Provided data:
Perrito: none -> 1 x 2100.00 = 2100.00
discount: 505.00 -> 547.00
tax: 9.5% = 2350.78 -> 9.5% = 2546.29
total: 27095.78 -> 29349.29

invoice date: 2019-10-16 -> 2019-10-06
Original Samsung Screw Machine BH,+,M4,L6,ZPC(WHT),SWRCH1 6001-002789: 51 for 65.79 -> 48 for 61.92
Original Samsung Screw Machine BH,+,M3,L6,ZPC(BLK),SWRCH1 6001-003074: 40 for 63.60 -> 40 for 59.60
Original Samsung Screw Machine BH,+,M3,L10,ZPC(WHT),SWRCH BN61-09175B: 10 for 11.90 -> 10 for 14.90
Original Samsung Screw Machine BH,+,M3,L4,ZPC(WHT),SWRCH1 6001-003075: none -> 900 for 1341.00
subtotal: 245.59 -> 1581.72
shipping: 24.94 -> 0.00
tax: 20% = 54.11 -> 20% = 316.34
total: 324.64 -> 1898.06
---
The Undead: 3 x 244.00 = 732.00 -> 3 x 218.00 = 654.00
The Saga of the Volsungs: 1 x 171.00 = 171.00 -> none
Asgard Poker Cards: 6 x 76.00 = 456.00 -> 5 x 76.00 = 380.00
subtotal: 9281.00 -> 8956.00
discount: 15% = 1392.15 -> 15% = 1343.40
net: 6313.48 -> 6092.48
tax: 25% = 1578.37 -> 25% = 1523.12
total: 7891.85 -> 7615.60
---
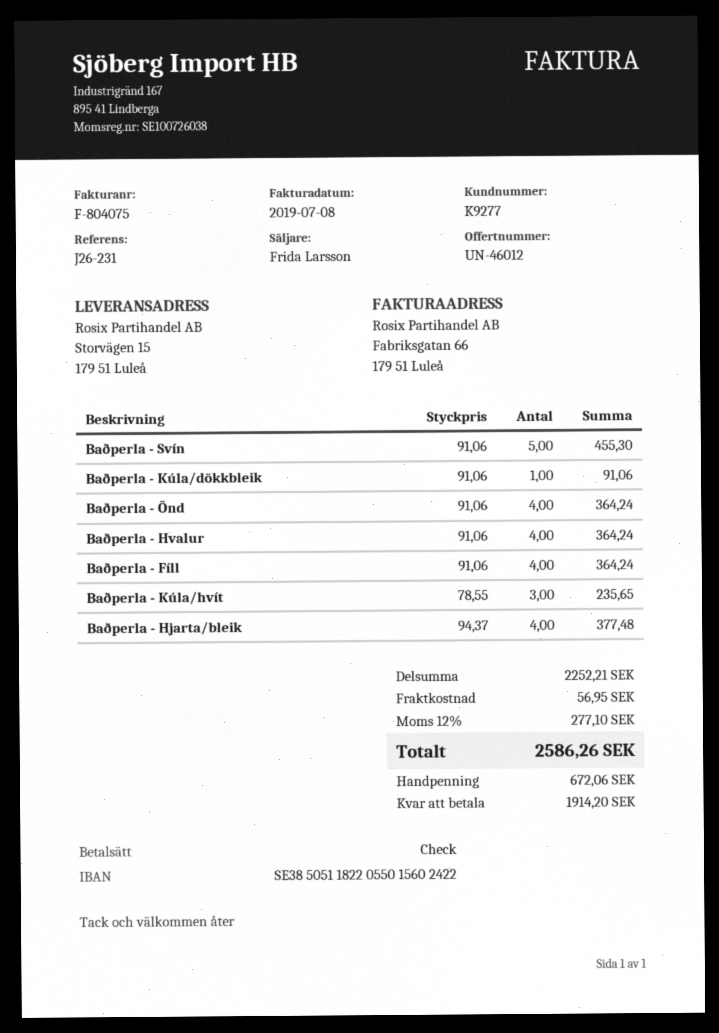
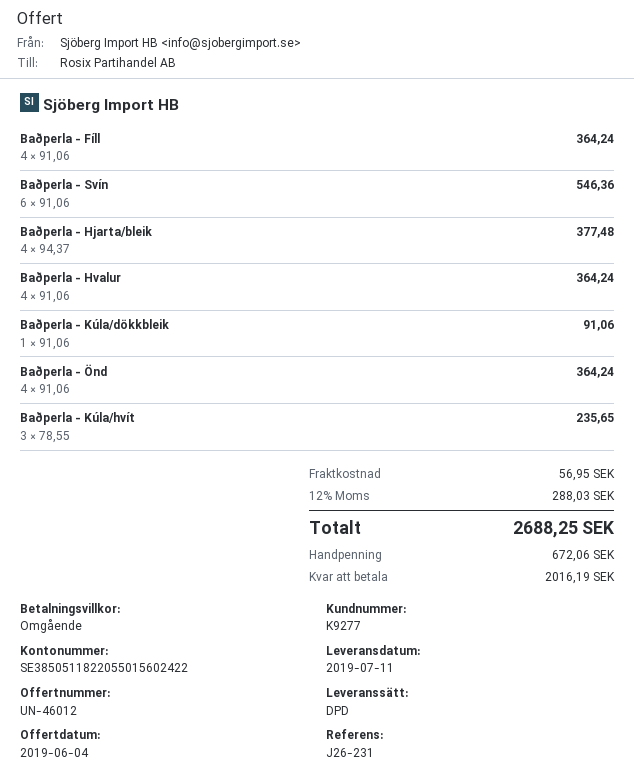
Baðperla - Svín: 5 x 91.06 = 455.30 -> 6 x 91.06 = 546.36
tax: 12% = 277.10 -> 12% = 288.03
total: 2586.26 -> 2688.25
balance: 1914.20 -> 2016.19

Exercise instructions: Above are the records; repeat exactly the lines from the one holding "Original Samsung Screw Machine BH,+,M3,L4,ZPC(WHT),SWRCH1" down to the one holding "total: 324.64 -> 1898.06", end lines included.

Written response:
Original Samsung Screw Machine BH,+,M3,L4,ZPC(WHT),SWRCH1 6001-003075: none -> 900 for 1341.00
subtotal: 245.59 -> 1581.72
shipping: 24.94 -> 0.00
tax: 20% = 54.11 -> 20% = 316.34
total: 324.64 -> 1898.06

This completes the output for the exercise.